Renaissance der Stadt – die neue Attraktivität der Innenstädte

Nach Zeiten der Abwanderung gewinnen die Innenstädte als Wohn- und Arbeitsort seit Jahren anhaltend an Bedeutung. Damit verändert sich ihre Struktur.



Die Auswirkungen sind vielfältig, die Gründe in unterschiedlichen gesellschaftlichen Veränderungen auszumachen. Ein gesamtgesellschaftlicher Wandel zeichnet sich in der Entwicklung einer Stadt, der Dynamik der Stadt-Land-Wanderung und der Kernstädte ab. Die Suburbanisierung war ein wesentliches Merkmal der Stadtentwicklung vergangener Jahrzehnte. So folgte der industriellen Entwicklung ein enormes Anwachsen der Städte. Daraus ergaben sich soziale und hygienische Missstände, die in den Räumen der kompakten und gemischten Stadt nicht lösbar erschienen. Die Stadtmodelle der Moderne trennten das Arbeiten vom Wohnen im Grünen. Das Zentrum war dem Konsum und dem Event vorbehalten. Der steigende Wohlstand und die verfügbare Mobilität schließlich ermöglichten den Familien die Abwanderung ins eigene Heim in den Stadträndern und Vorstädten. Der dichten Kernstadt lastete als Wohnort ein schlechtes Image an. Nun scheint die Dynamik der Suburbanisierung nachzulassen. Die durch die Industrialisierung bedingten Ursachen haben sich verändert. Die dichten Innenstadtquartiere erfahren eine neue Aufmerksamkeit als Wohn- und Arbeitsort.
 

Neue Urbanität



Die Stadtsoziologen Hartmut Häußermann und Walter Siebel sprachen 1987 in ihrer Publikation „Neue Urbanität“ erstmalig von der „Renaissance der Innenstädte“. Die Abwanderung der einkommensstarken Schichten hinterließ Raum, den sich vor allem die jüngere ungebundene Generation aneignete. Mittlerweile ist der Trend zur Reurbanisierung deutlich bemerkbar. Standortbedingt zeigen sich jedoch unterschiedliche Prozesse und Ausprägungen. Insbesondere die deutschen Großstädte, allen voran München, verzeichnen entgegen der Gesamtbevölkerungsentwicklung einen Zuwachs. Die höchsten Nettozuwanderungen der vergangenen zehn Jahre erzielten München und Hamburg, aktuell auch Berlin. Einen maßgeblichen Anteil stellt dabei die Altersgruppe der 18- bis 30-Jährigen, die mit wachsender Anzahl den Möglichkeiten zu einer weiterführenden Ausbildung in den Großstädten folgen. Im Wandel zur Wissensgesellschaft werden höhere Bildungseinrichtungen mit internationalem Renommee zu einem elementaren Zuzugsmotiv.
 

Urbane Dichte




Die Anziehungskraft der Großstädte wächst auch für die Bevölkerungsjahrgänge nach der Ausbildung. Ein Grund dafür lässt sich in der Ablösung der traditionellen Familienstruktur finden. Die steigende Zahl der Einpersonenhaushalte und das veränderte Erwerbsverhalten und Rollenverständnis junger Familien machen vor allem die dichten innenstädtischen Quartiere als Wohnort interessant. Um die Verbindung der beruflichen und privaten Interessen einzulösen, wird die räumliche Nähe zu individualisierten Dienstleistungen und einem breiten Kultur- und Unterhaltungsangebot in den Stadtzentren gesucht. So tragen eine urbane Vielfalt und funktionale Dichte prägnanter Räume wesentlich zur Attraktivität der Städte bei.

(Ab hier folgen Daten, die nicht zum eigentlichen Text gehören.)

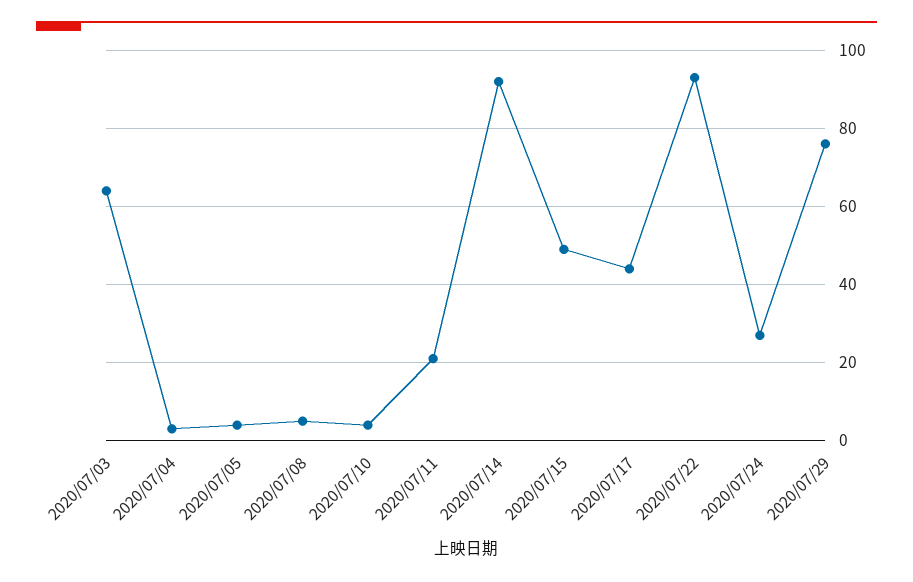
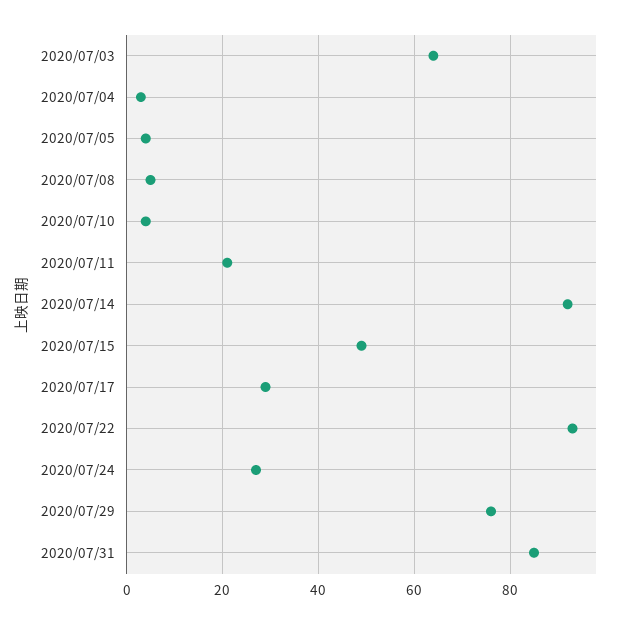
2020/07/17: 45 -> 30
2020/07/31: none -> 85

Die Abkehr von der Industrie hin zur Dienstleistungsökonomie begünstigt wieder die direkte Nachbarschaft von Arbeitsplatz und Wohnort. Das lärmende und schmutzige Gewerbe ist weitgehend aus den Städten verschwunden. Neuerungen der Kommunikationsmittel, die einst die Sorge aufkommen ließen, dass sich die kompakte Stadt gänzlich auflösen werde, verstärken den gegenläufigen Trend. Die Arbeitsplätze ziehen den hoch qualifizierten Arbeitnehmern in die Kernstädte hinterher. Gerade in Zeiten der globalen Vernetzung wird mit dem Standort eines Unternehmens im Zentrum einer attraktiven Stadt auch dessen Erfolg assoziiert.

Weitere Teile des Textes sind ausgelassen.